■ What you need to do ■
Each record here should be printed again exactly; please leave its pictures out.

Collected data entries
=-=-=-=-=
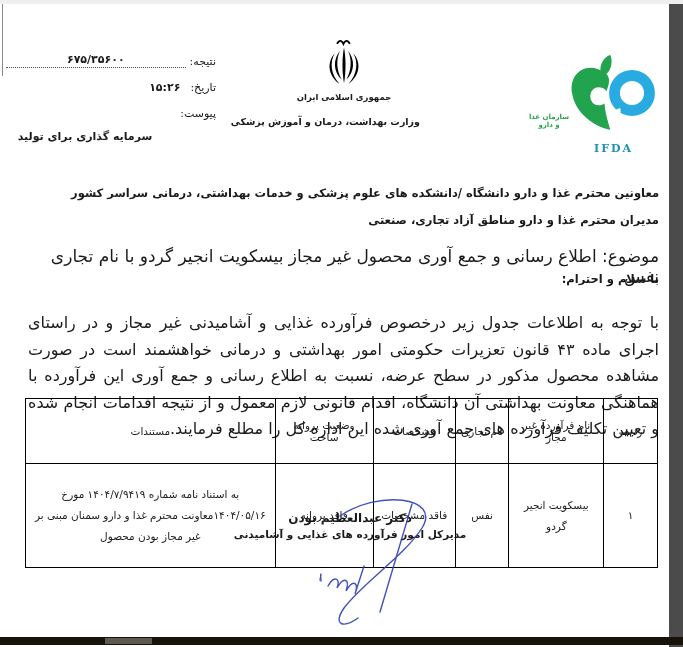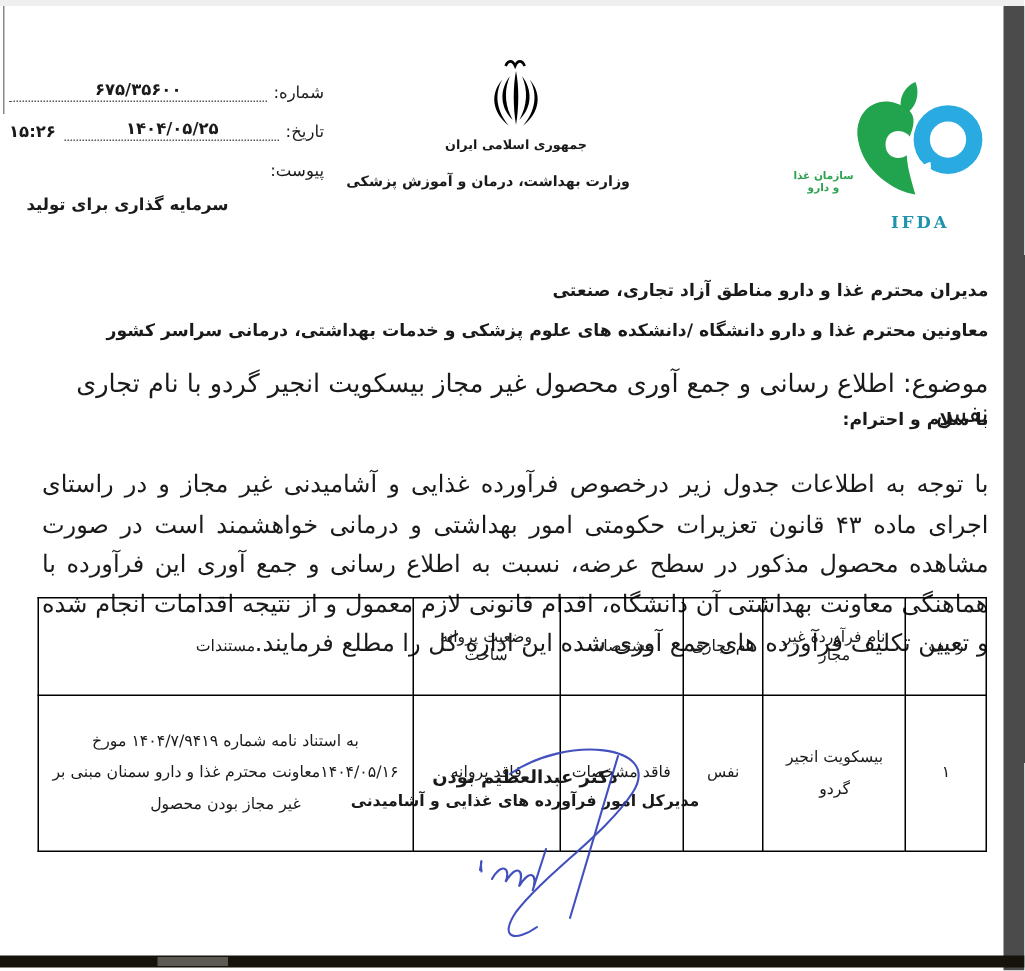"شماره:" span.flabel { text: شماره -> نتیجه }
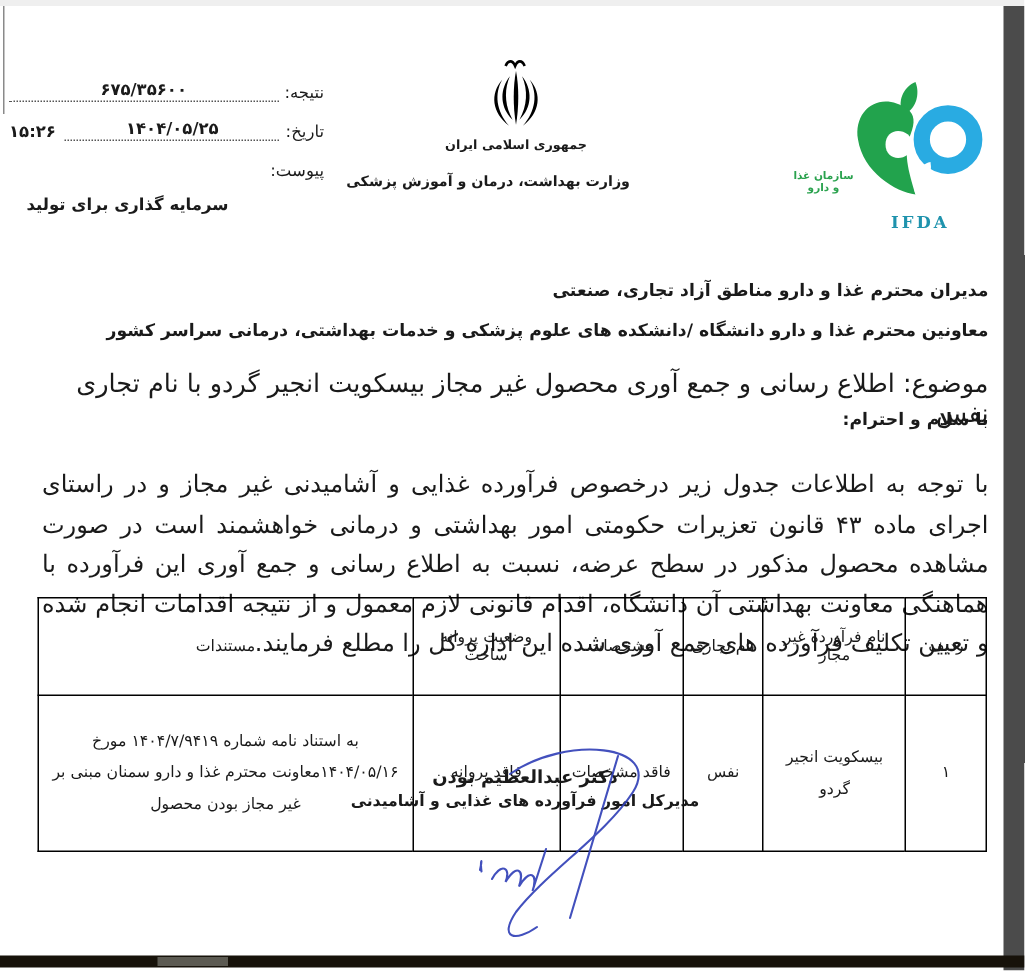"۱۴۰۴/۰۵/۲۵" span.dotline { html: <span>۱۴۰۴/۰۵/۲۵</span> -> none }
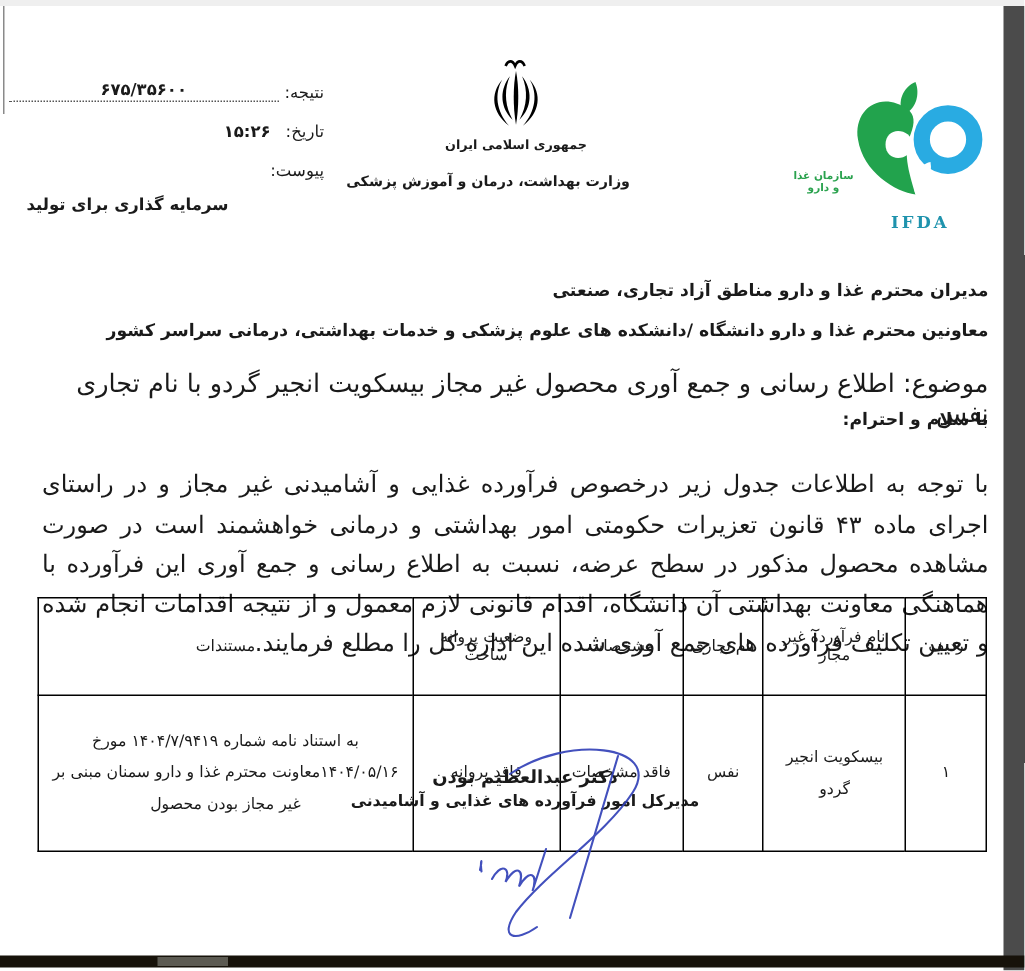"مدیران محترم غذا و دارو" div { order: before "معاونین محترم غذا و دارو" -> after "معاونین محترم غذا و دارو" }
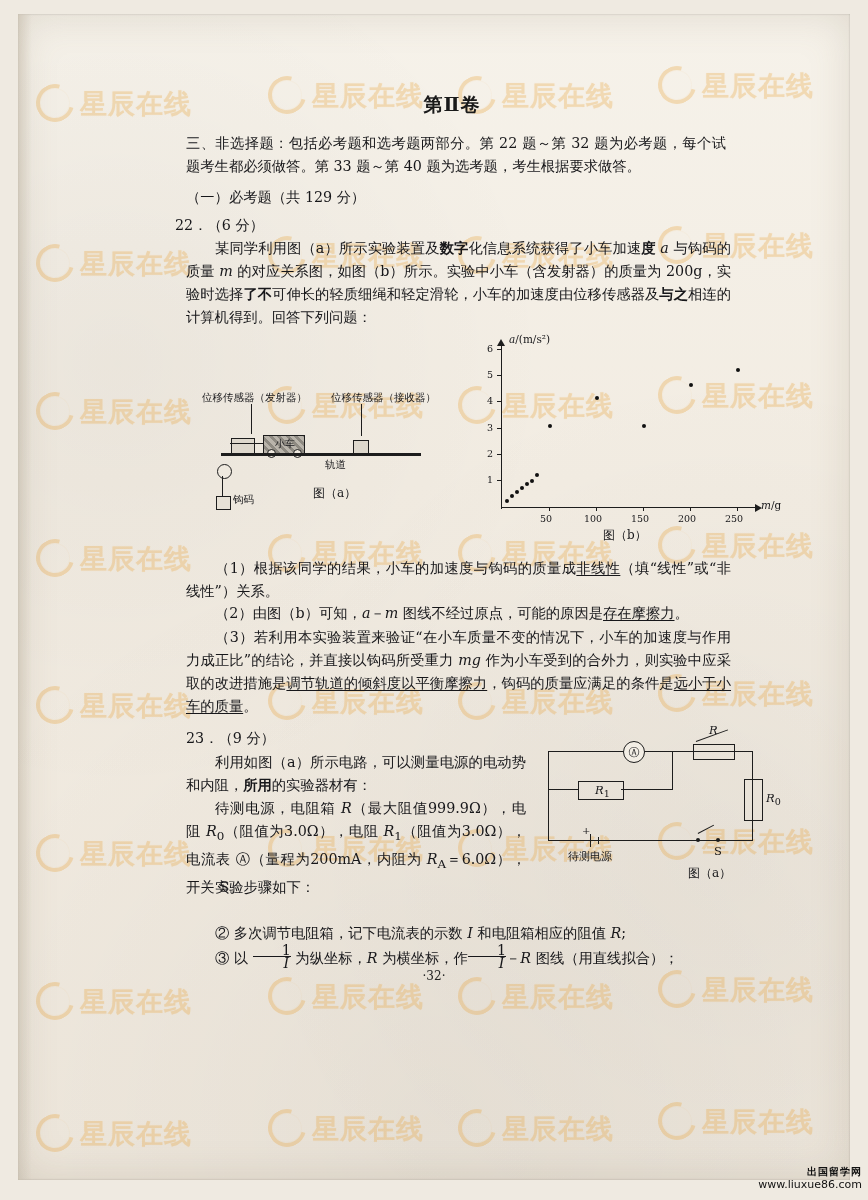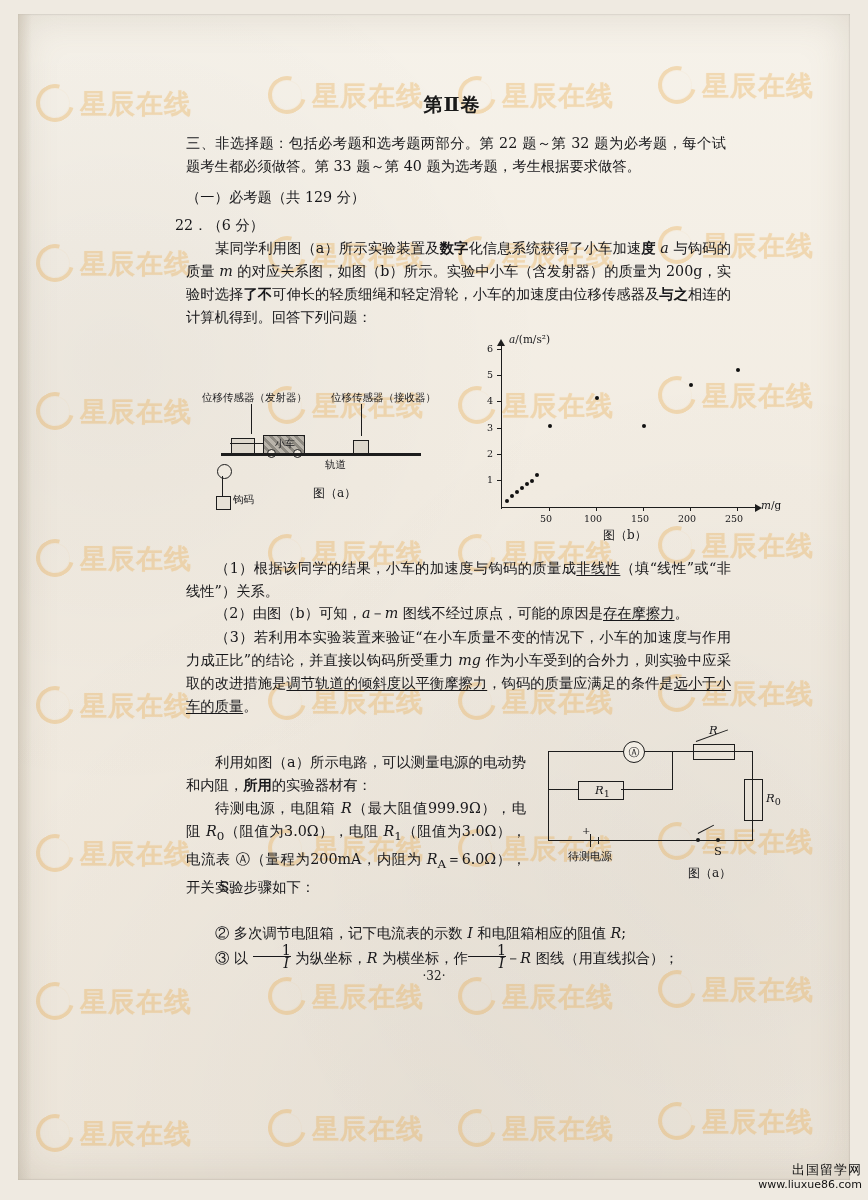"23．（9 分）" div.para { html: none -> <div>23．（9 分）</div> }
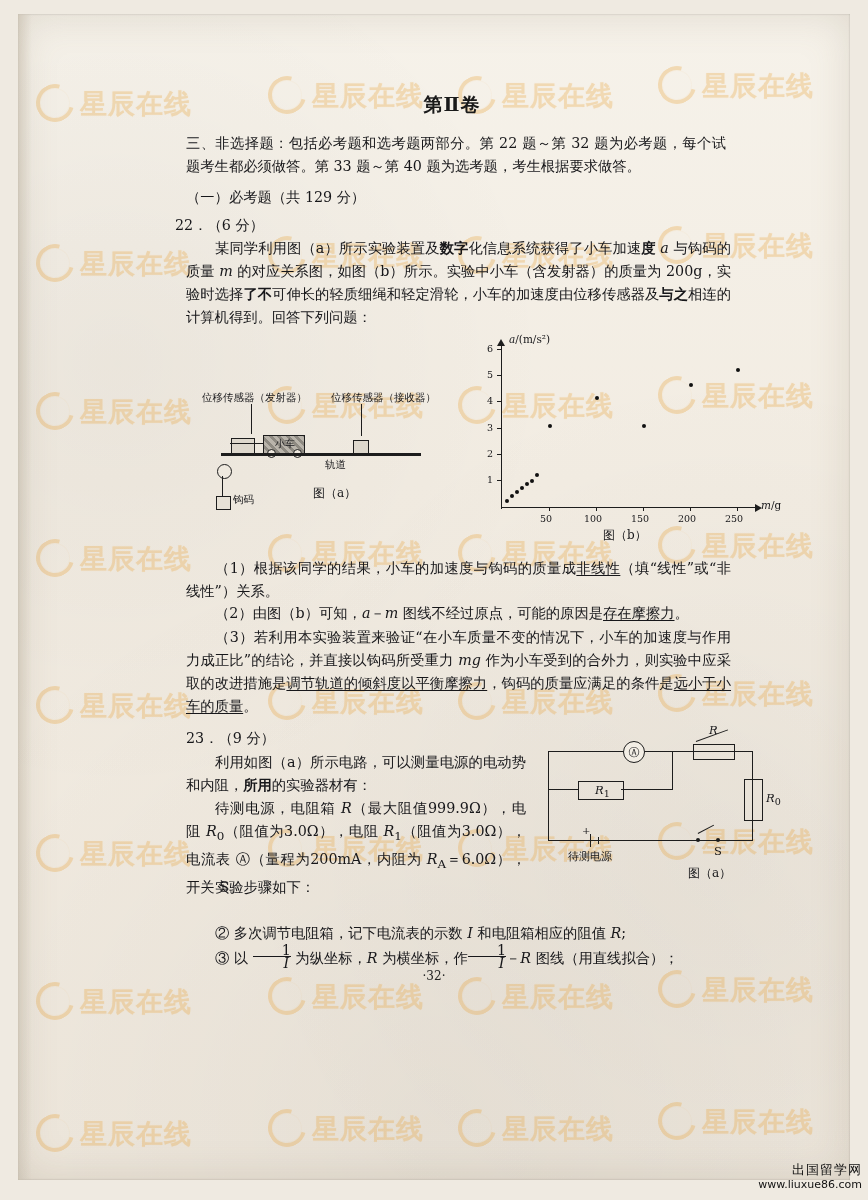"出国留学网" .site .cn { font-size: 13px -> 10px; font-weight: normal -> bold }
=-=-=-=-=
■ Answer for the task ■
"شماره:" span.flabel { text: شماره -> نتیجه }
"۱۴۰۴/۰۵/۲۵" span.dotline { html: <span>۱۴۰۴/۰۵/۲۵</span> -> none }
"مدیران محترم غذا و دارو" div { order: before "معاونین محترم غذا و دارو" -> after "معاونین محترم غذا و دارو" }
"23．（9 分）" div.para { html: none -> <div>23．（9 分）</div> }
"出国留学网" .site .cn { font-size: 13px -> 10px; font-weight: normal -> bold }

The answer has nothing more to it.